Even though we were together in my office, I was struck by a strong sense that Brian was elsewhere. I asked him what percentage of him was with me in the room.

“Maybe 25 percent,” he said.

“Where is the rest of you?” I asked.

“I don’t know,” he said, “but someplace where it is dark and I am alone.”

“Would you like me to help you get you a little more relaxed?” I asked.

He looked a bit surprised but said yes, so I grabbed a small cushion off my sofa and tossed it to him. He caught it and smiled.

“Toss it back,” I playfully commanded. And he did. His body loosened perceptibly and we talked some more. When I asked, after several minutes of tossing the cushion back and forth, what percentage of him was now with me, he responded with another smile. “I am all here now,” he said.

That’s how it went for several months: We played catch while we talked. Playing catch got him moving, relaxed him, established a connection between us—and was fun.
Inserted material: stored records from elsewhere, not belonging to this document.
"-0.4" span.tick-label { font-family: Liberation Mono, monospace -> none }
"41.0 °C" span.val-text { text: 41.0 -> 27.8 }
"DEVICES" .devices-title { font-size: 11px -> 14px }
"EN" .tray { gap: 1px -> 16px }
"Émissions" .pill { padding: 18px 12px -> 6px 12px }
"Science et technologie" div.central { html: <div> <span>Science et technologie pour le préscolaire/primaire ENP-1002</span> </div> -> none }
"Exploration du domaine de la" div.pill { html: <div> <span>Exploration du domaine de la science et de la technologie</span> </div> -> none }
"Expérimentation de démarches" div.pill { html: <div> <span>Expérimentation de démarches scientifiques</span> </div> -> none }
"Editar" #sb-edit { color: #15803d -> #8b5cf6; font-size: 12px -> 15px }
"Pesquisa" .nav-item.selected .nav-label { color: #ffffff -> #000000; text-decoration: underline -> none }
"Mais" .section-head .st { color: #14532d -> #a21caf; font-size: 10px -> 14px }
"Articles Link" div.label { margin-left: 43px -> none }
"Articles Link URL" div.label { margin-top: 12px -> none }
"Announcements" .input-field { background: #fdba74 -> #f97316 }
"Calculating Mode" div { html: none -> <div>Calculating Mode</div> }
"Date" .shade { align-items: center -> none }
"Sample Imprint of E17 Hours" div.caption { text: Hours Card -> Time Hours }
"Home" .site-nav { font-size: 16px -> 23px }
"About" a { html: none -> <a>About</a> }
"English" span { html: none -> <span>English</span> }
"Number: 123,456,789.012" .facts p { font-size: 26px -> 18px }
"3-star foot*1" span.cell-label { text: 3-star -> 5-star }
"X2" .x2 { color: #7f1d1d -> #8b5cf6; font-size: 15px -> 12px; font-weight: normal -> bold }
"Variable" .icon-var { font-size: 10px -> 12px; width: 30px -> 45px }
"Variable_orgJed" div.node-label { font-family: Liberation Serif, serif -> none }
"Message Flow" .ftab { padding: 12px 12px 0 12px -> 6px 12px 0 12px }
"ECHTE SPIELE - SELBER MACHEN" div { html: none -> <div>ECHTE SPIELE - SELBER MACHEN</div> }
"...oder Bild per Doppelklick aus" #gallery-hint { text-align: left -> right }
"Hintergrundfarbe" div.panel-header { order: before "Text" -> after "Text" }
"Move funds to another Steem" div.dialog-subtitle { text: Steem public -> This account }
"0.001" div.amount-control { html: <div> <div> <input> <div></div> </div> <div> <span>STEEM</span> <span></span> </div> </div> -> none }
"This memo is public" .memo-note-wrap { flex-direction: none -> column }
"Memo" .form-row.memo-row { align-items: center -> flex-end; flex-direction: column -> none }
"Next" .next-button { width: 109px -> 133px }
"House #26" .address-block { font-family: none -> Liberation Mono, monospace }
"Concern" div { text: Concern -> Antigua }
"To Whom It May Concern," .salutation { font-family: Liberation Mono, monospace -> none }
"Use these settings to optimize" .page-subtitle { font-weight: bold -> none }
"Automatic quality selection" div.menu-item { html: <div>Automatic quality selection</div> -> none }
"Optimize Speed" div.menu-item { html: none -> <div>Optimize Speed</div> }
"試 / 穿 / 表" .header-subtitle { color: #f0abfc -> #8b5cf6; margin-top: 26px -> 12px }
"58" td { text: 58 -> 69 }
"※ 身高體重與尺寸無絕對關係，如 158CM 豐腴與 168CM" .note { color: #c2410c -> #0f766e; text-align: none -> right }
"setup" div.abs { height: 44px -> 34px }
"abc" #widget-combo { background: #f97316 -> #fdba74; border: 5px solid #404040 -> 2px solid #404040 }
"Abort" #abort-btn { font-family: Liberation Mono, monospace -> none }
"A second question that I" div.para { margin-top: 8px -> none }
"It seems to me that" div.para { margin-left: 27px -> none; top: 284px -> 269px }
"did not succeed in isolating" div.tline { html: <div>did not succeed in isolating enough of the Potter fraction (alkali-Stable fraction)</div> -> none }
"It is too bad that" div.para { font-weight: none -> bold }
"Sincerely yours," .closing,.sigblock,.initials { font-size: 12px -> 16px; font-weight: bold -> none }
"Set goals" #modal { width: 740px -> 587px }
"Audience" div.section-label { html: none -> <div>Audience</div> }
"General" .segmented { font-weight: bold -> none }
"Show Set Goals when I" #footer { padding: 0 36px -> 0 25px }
During our initial sessions, I developed a sense of what it was like to grow up in Brian’s home. Based on what he told me, I decided to treat him as a survivor of childhood neglect—a form of trauma. Even when two parents live under the same roof and provide the basics of care like food, shelter, and physical safety, as Brian’s parents had, the child can be neglected if the parents do not bond emotionally with him.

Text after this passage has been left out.